There has been some confusion as to how far Ohio State University freshman Billy Stanley actually threw the javelin at the recent Big Ten Conference outdoor track and field championships.
It has been reported at 246 feet, 10 inches; he says it was 246-9.75 and that's the distance listed under his university biography.
What is crystal clear, however, is that this South Park High School graduate throws the javelin really far and has not lost since his junior year of high school.
Stanley, who finished second in the javelin at the PIAA track and field championships at the end of his junior year, set the national high school record in the event en route to a PIAA championship his senior year and has done nothing but win and pick up team points for the Buckeyes in Columbus, Ohio.
"When you're a javelin thrower and your season starts, it's about halfway through the outdoor season before you start to get a feel for where your javelin throwers are going to be," said Ohio State assistant coach Ross Richardson, who is in charge of the Buckeyes throwers.
"You could certainly tell he was a talented young man and he's been a fantastic competitor this year. I'm impressed with him every week. I think we're starting to get a feel with how good this young man can be in the future."
Stanley competed in his first Big Ten men's outdoor track and field championship May 10-12 at Ohio State's own Jesse Owens Memorial Stadium after a season of victorious throws in various meets.
Among his notables was a victory at the Arkansas Invitational, he improved on his Ohio State record with a throw of 237-3 to win the 47th Sea Ray Relays in Knoxville, Tenn., and he finished first in the Jim Click Shootout in Tucson, Ariz.
But nothing compared to the Big Ten championships.
"Warming up for the Big Ten meet I got all pumped up on my first couple of warm-up throws and I knew I was good to go so I didn't even take a full approach warm-up throw," Stanley said. "I just went after it with my first throw and it ended up working out for the better."
Throwing in 50-degree weather and 15 mph cross-winds across the javelin sector, Stanley unleashed a toss of 246-10 on his first throw to win the gold medal and set the Big Ten championship and Ohio State records.
"I warmed up with two three-step throws, two short throws, and they ended up going over 220," Stanley said. "I did a little bit of a run-through to my cross overs and it ended up hitting 240, so I didn't even take a full short approach, which is what I normally do in a competition. I just went after it with my first throw."
For his efforts, Stanley, who is 5-10 1/2 and 198 pounds, earned Big Ten men's outdoor track and field freshman of the year.
"He's very talented. He's got a great feel for javelin throwing," Richardson said. "There's kind of a saying that's bounced around a thrower's world ... shot putters are made and javelin throwers are born. I think he's just a born javelin thrower. He's got a great arm and an even better awareness of how to throw."

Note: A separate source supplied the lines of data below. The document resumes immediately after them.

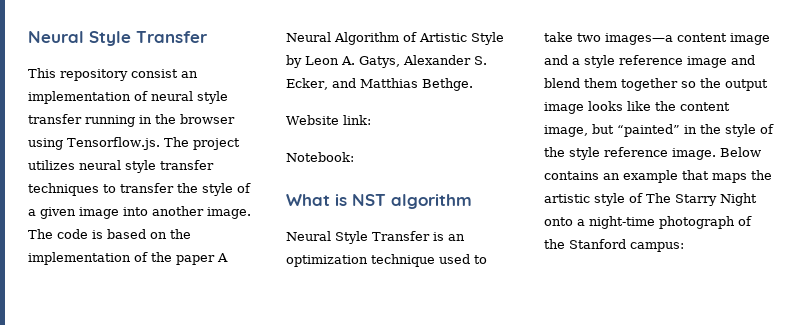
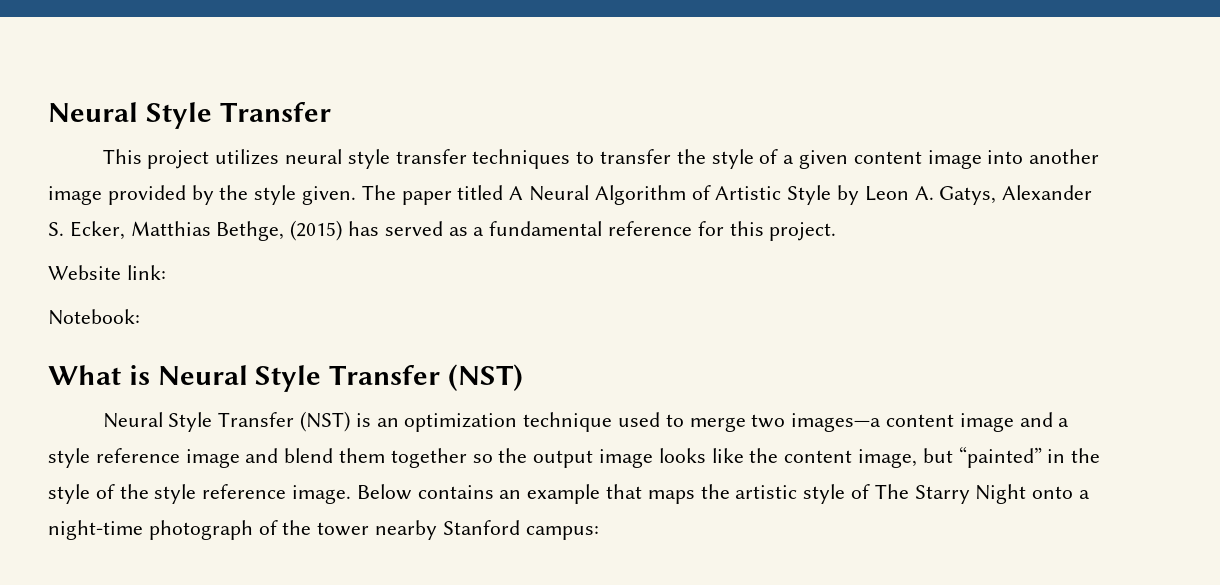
- This repository consist an implementation of neural style transfer running in the browser using Tensorflow.js. The project utilizes neural style transfer techniques to transfer the style of a given image into another image. The code is based on the implementation of the paper A Neural Algorithm of Artistic Style by Leon A. Gatys, Alexander S. Ecker, and Matthias Bethge.
+ This project utilizes neural style transfer techniques to transfer the style of a given content image into another image provided by the style given. The paper titled A Neural Algorithm of Artistic Style by Leon A. Gatys, Alexander S. Ecker, Matthias Bethge, (2015) has served as a fundamental reference for this project.
- What is NST algorithm
- Neural Style Transfer is an optimization technique used to take two images—a content image and a style reference image and blend them together so the output image looks like the content image, but “painted” in the style of the style reference image.
+ What is Neural Style Transfer (NST)
+ Neural Style Transfer (NST) is an optimization technique used to merge two images—a content image and a style reference image and blend them together so the output image looks like the content image, but “painted” in the style of the style reference image.
- Below contains an example that maps the artistic style of The Starry Night onto a night-time photograph of the Stanford campus:
+ Below contains an example that maps the artistic style of The Starry Night onto a night-time photograph of the tower nearby Stanford campus:

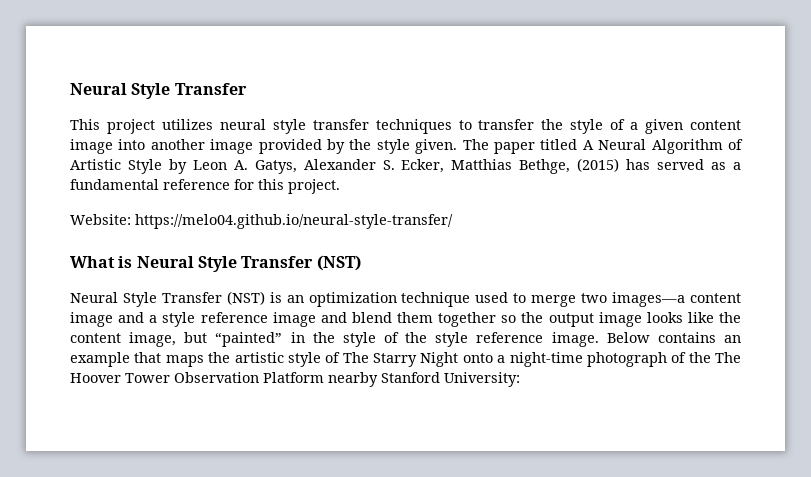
- Website link:
- Notebook:
+ Website: https://melo04.github.io/neural-style-transfer/
- Below contains an example that maps the artistic style of The Starry Night onto a night-time photograph of the tower nearby Stanford campus:
+ Below contains an example that maps the artistic style of The Starry Night onto a night-time photograph of the The Hoover Tower Observation Platform nearby Stanford University:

Apparently Billy isn't the only thrower who was born into the Stanley family. His sister, Sarah, a South Park sophomore, set a school record with a throw of 137-4 in the javelin and finished third in last week's WPIAL championships with a throw of 128-8.
It was Sarah, Billy said, who got him started throwing the javelin when he was 12 years old and she was 9.
"One day my mom drove me after baseball practice to pick my sister up from track practice and I saw her throwing this plastic turbo-javelin. I talked to her that night about what she was doing and the next day I went to practice and started throwing it and I liked it a lot. I ended up competing that first year and I ended up 12th in the nation for 12-year-olds. I just figured if I stuck with it, I could get good."
Good enough to win a Big Ten championship.
Next in line for Stanley is an NCAA championship. Stanley will be competing at the NCAA East Regional meet today through Saturday in Greensboro, N.C., to try to qualify for the national championships June 5-8 in Eugene, Ore. He is currently seeded third in the regional meet and must finish in the top 12 to advance to the NCAA championships.
And what about that distance discrepancy in his throw at the Big Ten championships?
"I don't know what the deal with that is," he said with a laugh. "When I threw it, it came up on the screen that the distance was 246-9.75 but when they announced the mark over the loud speaker and when I got my medal they said it was 246-10. I don't know which one is which but I'm pretty sure it's 246-9.75."
For the record ... literally ... it is down as 246-10.